▶
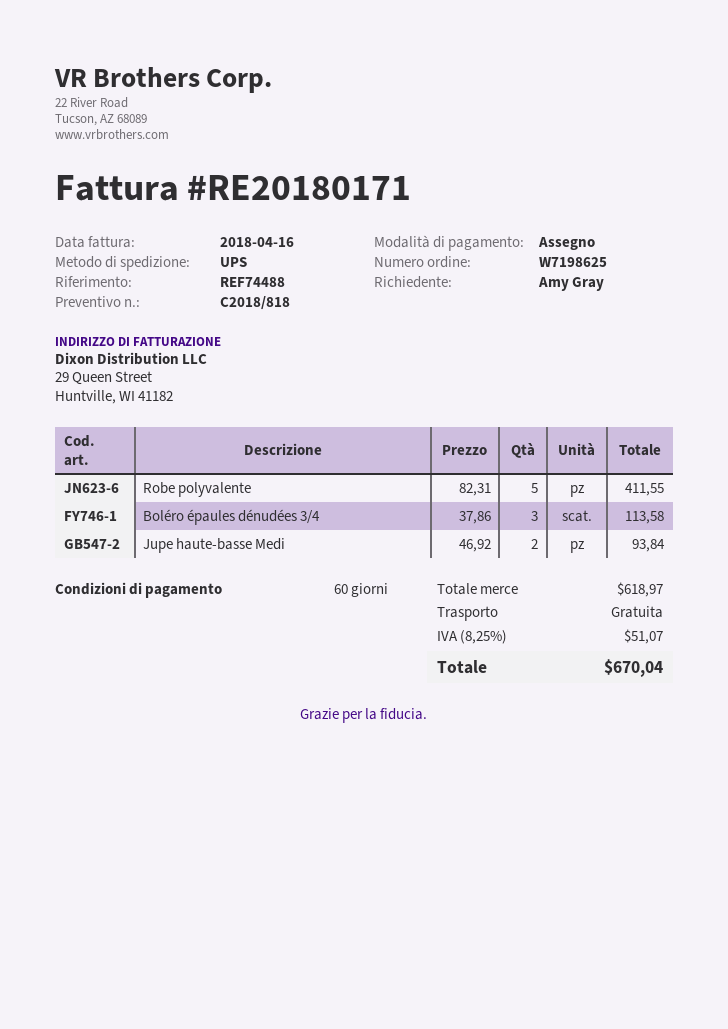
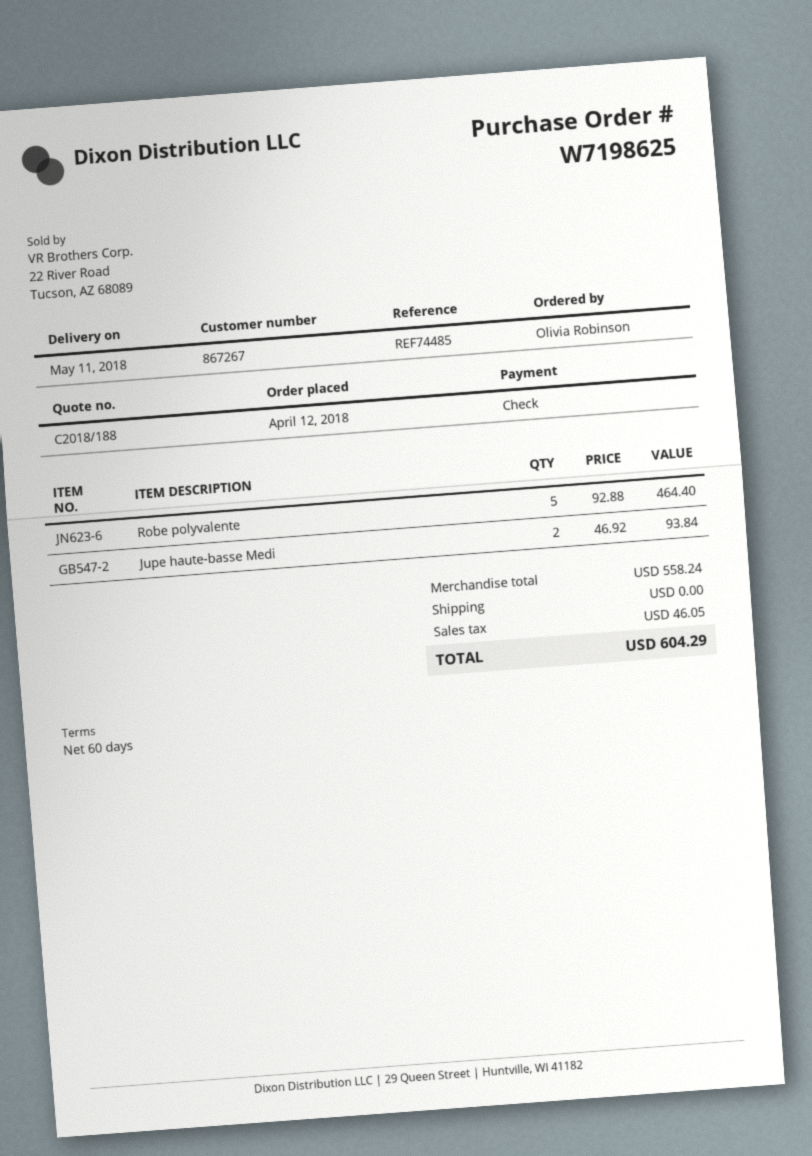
quote number: C2018/818 -> C2018/188
reference: REF74488 -> REF74485
ordered by: Amy Gray -> Olivia Robinson
Robe polyvalente: 5 x 82.31 = 411.55 -> 5 x 92.88 = 464.40
Boléro épaules dénudées 3/4: 3 x 37.86 = 113.58 -> none
subtotal: 618.97 -> 558.24
tax: 51.07 -> 46.05
total: 670.04 -> 604.29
◀
> Exercise description
Once the pictures are set aside, write out the entries verbatim.

> Answer for the task
quote number: C2018/818 -> C2018/188
reference: REF74488 -> REF74485
ordered by: Amy Gray -> Olivia Robinson
Robe polyvalente: 5 x 82.31 = 411.55 -> 5 x 92.88 = 464.40
Boléro épaules dénudées 3/4: 3 x 37.86 = 113.58 -> none
subtotal: 618.97 -> 558.24
tax: 51.07 -> 46.05
total: 670.04 -> 604.29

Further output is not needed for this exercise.